WHAT NEEDS TO BE DONE
Type the records that follow again exactly as written, but drop the pictures.

Before-and-after page screenshots:
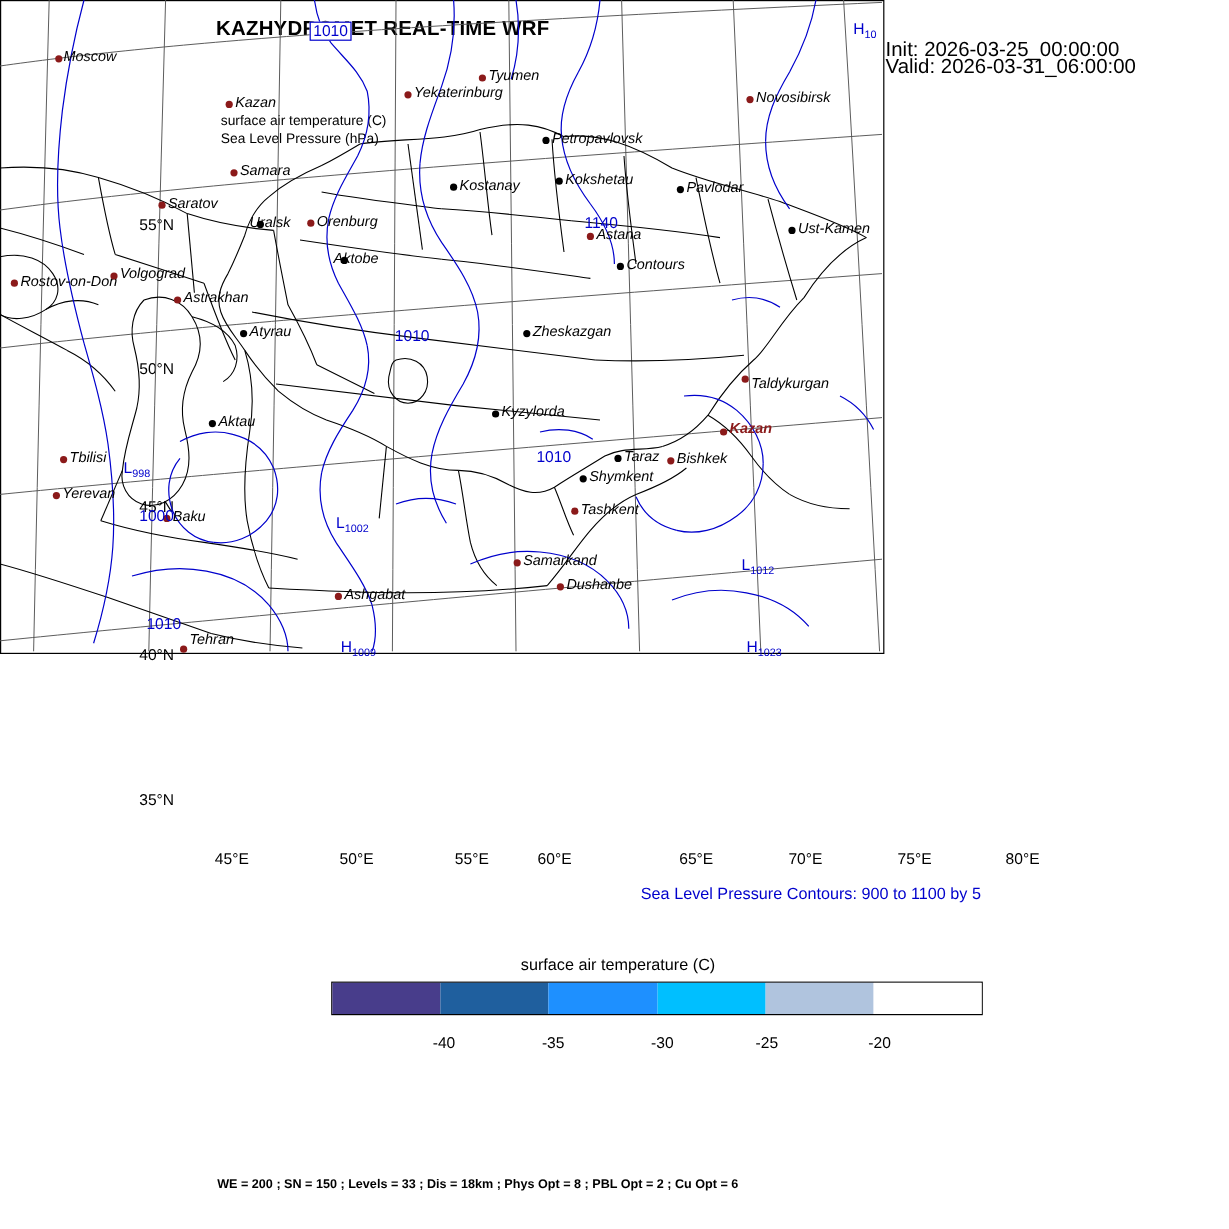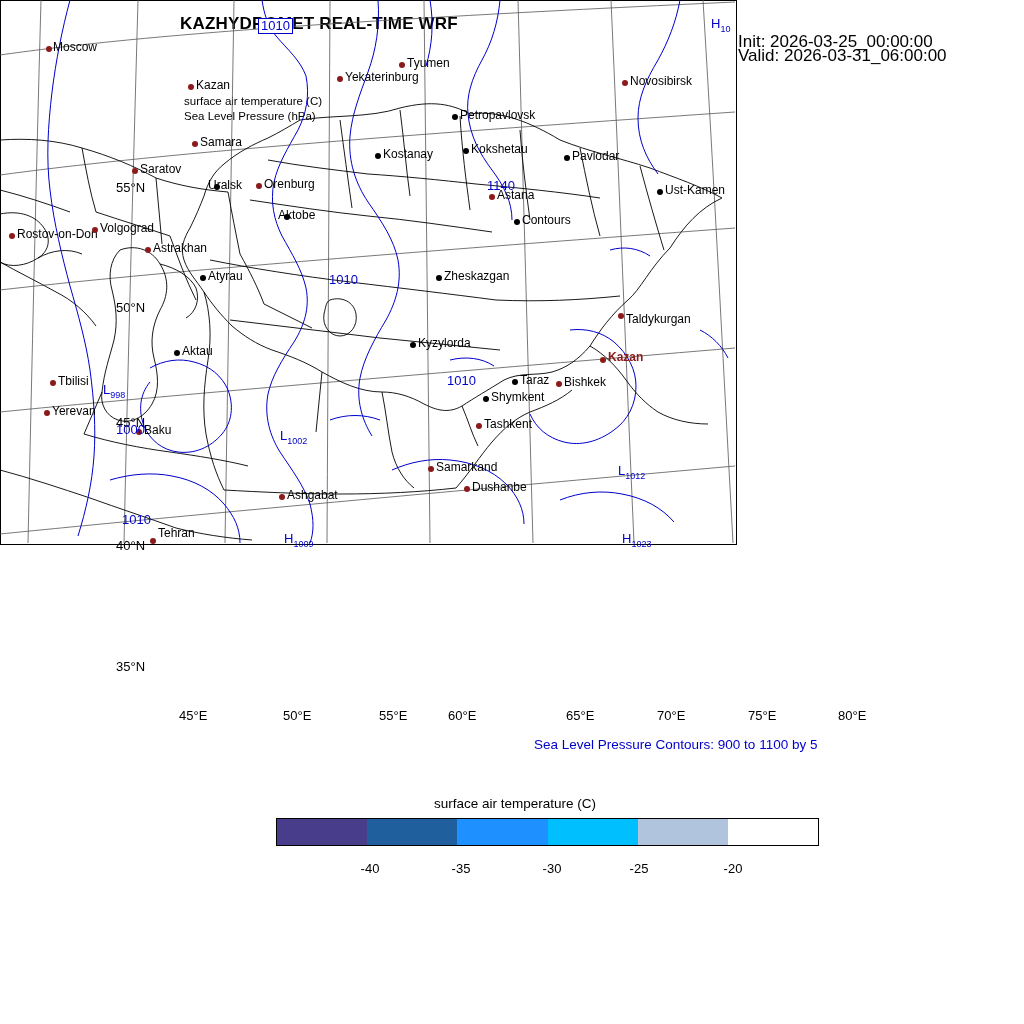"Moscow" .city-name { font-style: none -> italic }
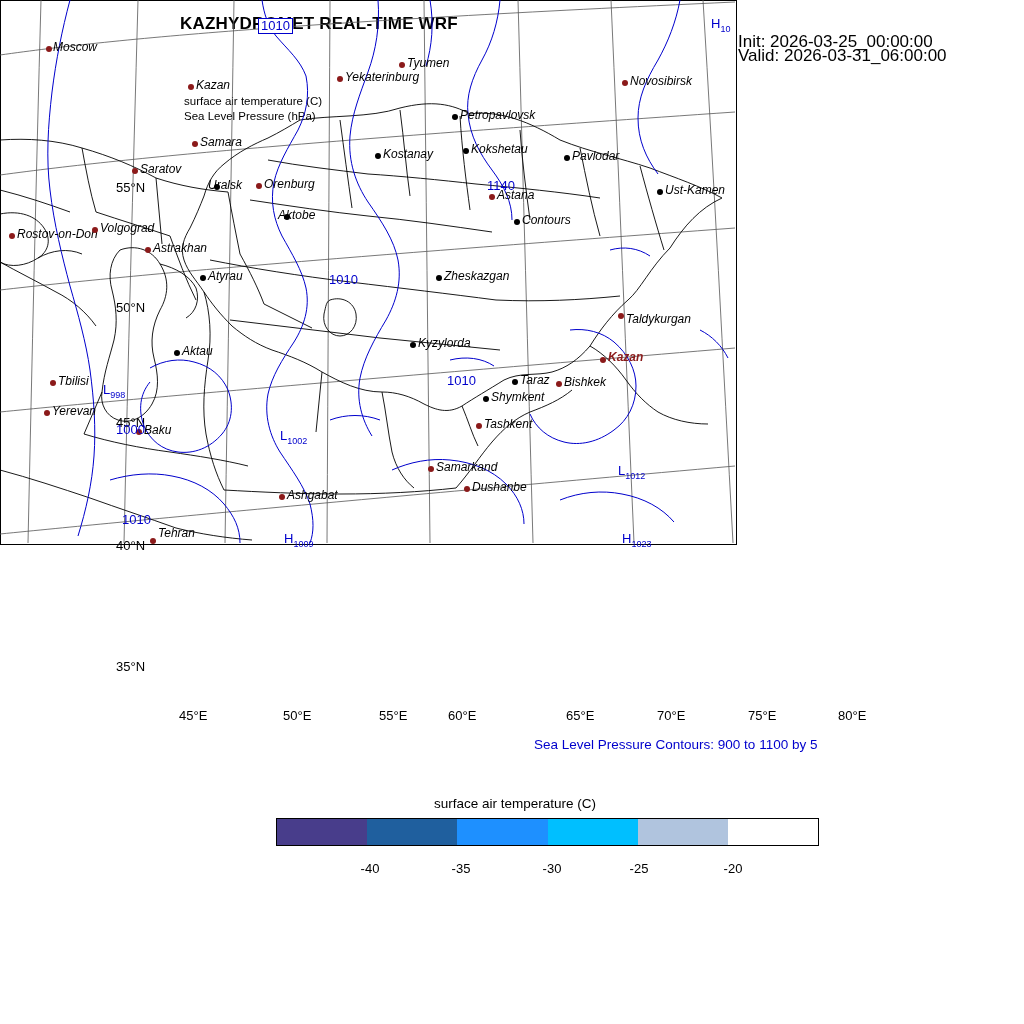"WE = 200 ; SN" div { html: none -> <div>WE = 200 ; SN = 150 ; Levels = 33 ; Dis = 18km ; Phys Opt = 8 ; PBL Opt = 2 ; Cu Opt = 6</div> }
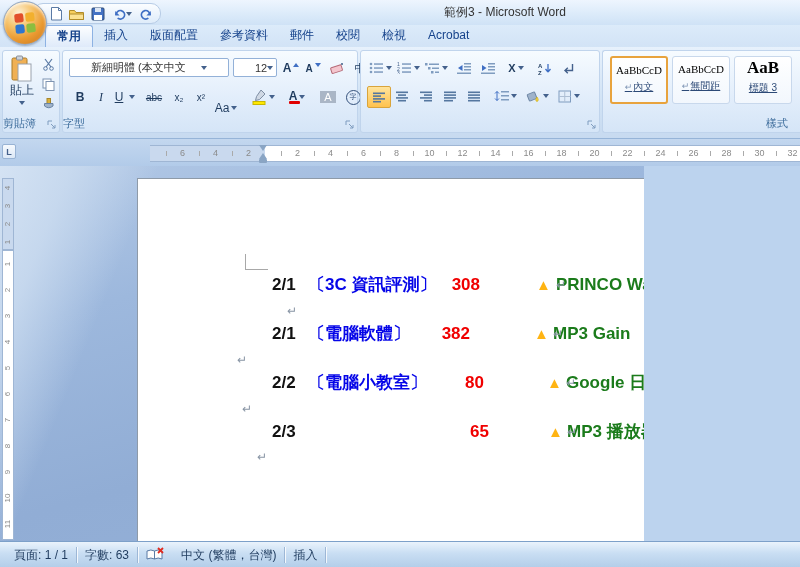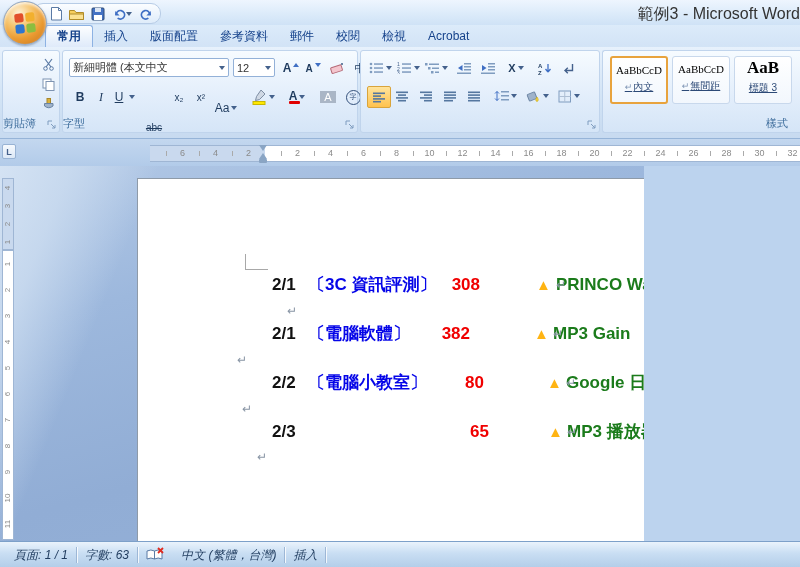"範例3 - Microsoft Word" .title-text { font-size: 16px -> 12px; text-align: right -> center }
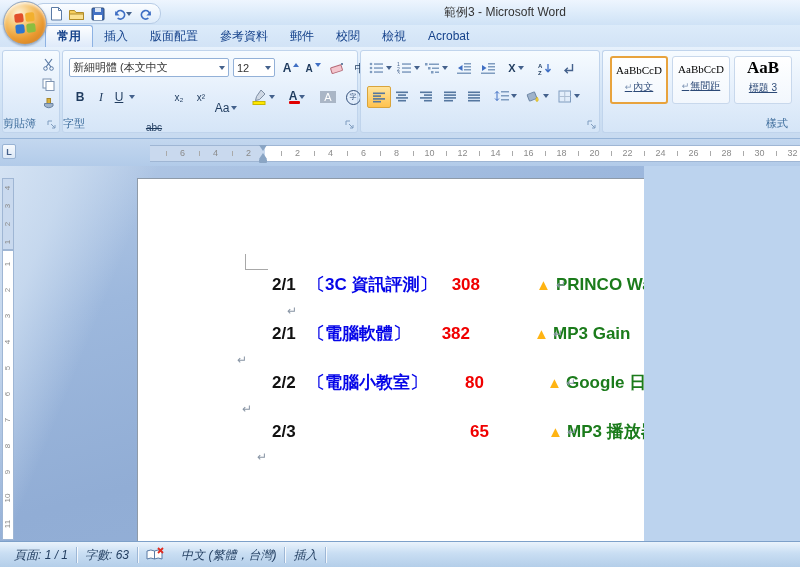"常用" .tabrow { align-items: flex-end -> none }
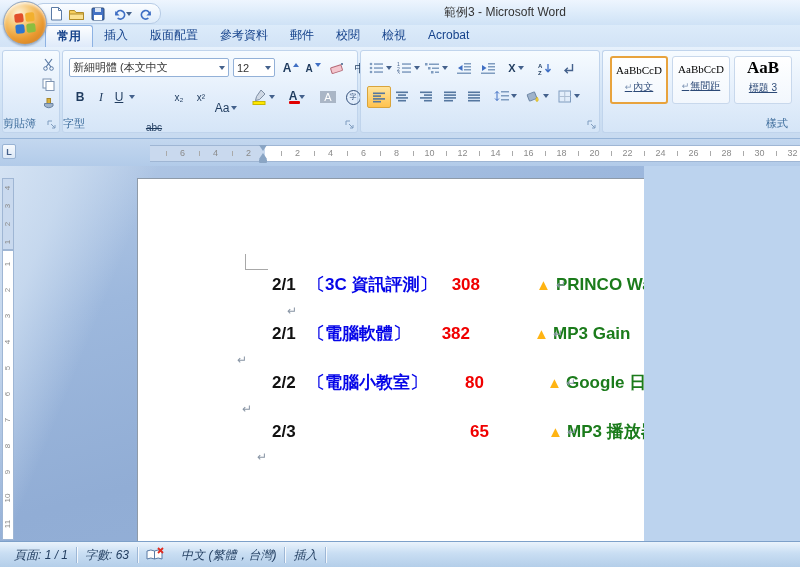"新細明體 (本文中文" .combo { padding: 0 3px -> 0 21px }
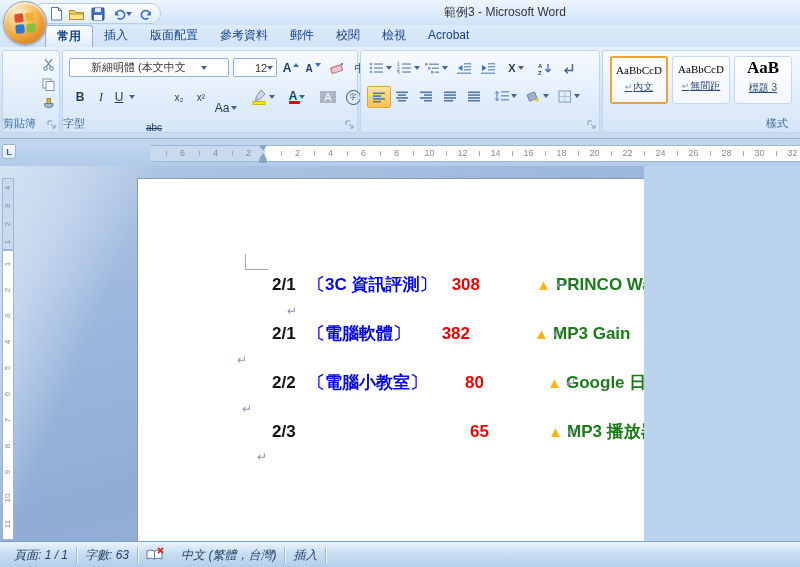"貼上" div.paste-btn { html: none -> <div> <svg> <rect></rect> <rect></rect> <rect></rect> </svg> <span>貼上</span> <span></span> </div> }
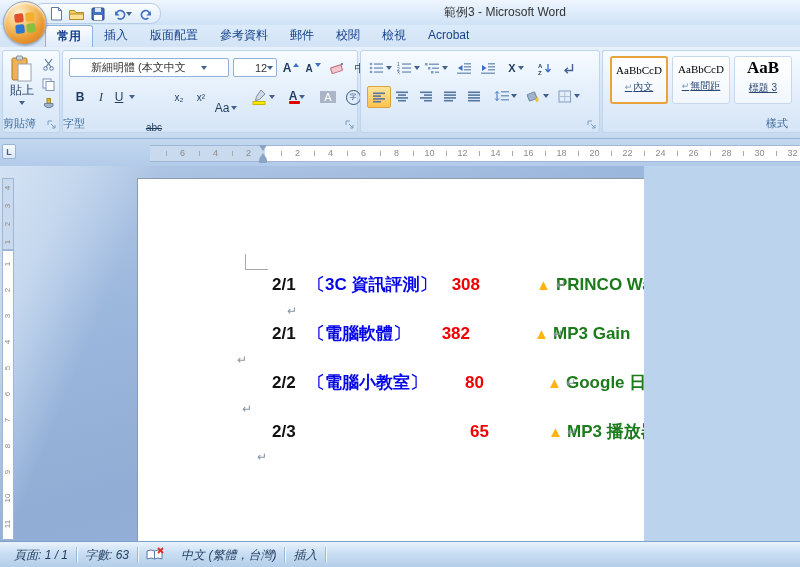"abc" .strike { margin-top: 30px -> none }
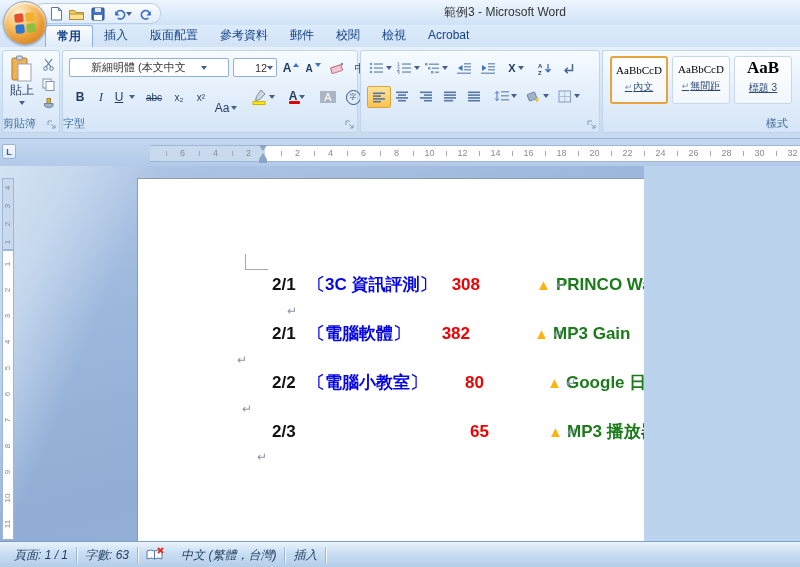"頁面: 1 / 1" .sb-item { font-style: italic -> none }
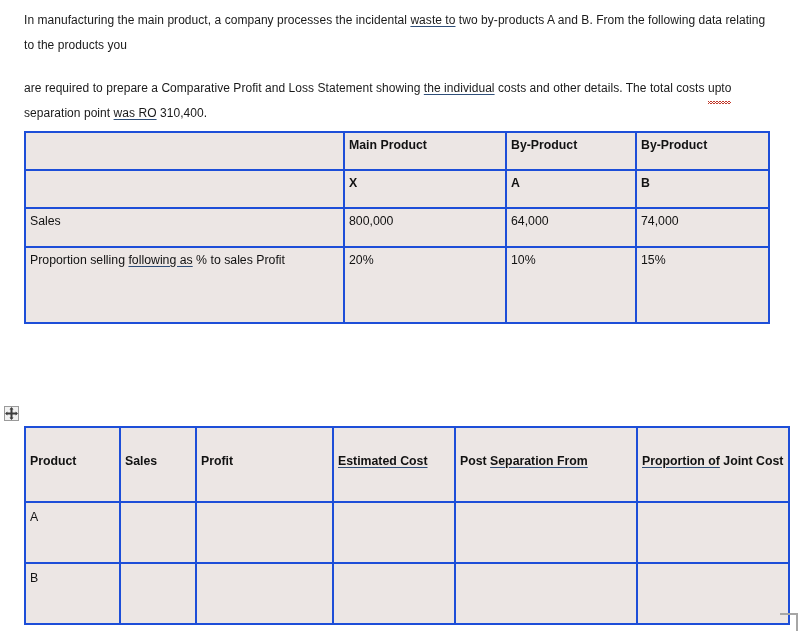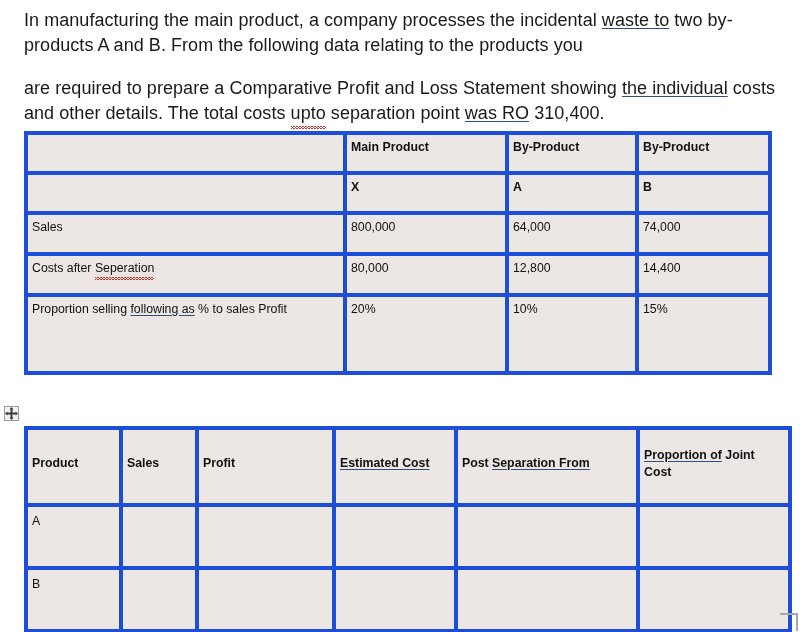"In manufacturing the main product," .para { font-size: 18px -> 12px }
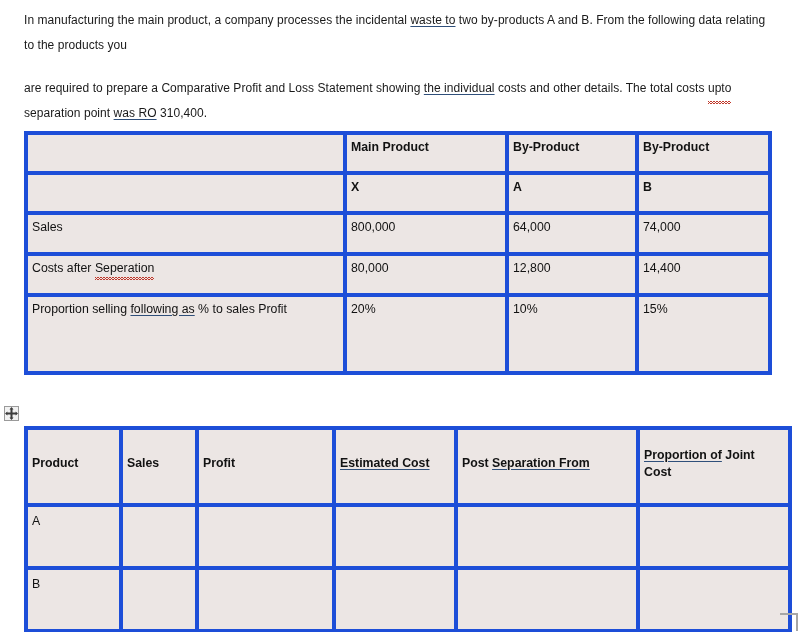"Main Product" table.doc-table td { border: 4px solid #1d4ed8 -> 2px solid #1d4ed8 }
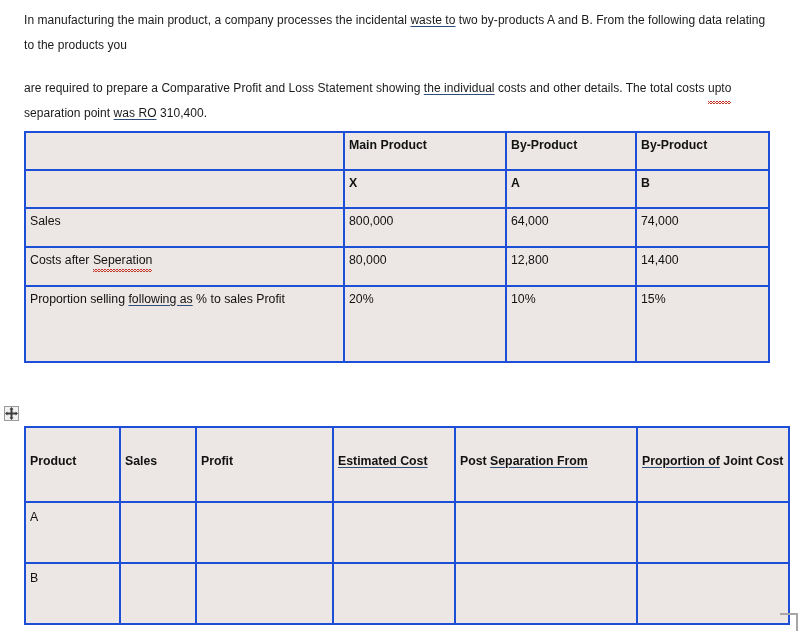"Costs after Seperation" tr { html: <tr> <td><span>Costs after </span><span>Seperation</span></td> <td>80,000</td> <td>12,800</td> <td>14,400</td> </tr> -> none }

FINISHED TASK
"Moscow" .city-name { font-style: none -> italic }
"WE = 200 ; SN" div { html: none -> <div>WE = 200 ; SN = 150 ; Levels = 33 ; Dis = 18km ; Phys Opt = 8 ; PBL Opt = 2 ; Cu Opt = 6</div> }
"範例3 - Microsoft Word" .title-text { font-size: 16px -> 12px; text-align: right -> center }
"常用" .tabrow { align-items: flex-end -> none }
"新細明體 (本文中文" .combo { padding: 0 3px -> 0 21px }
"貼上" div.paste-btn { html: none -> <div> <svg> <rect></rect> <rect></rect> <rect></rect> </svg> <span>貼上</span> <span></span> </div> }
"abc" .strike { margin-top: 30px -> none }
"頁面: 1 / 1" .sb-item { font-style: italic -> none }
"In manufacturing the main product," .para { font-size: 18px -> 12px }
"Main Product" table.doc-table td { border: 4px solid #1d4ed8 -> 2px solid #1d4ed8 }
"Costs after Seperation" tr { html: <tr> <td><span>Costs after </span><span>Seperation</span></td> <td>80,000</td> <td>12,800</td> <td>14,400</td> </tr> -> none }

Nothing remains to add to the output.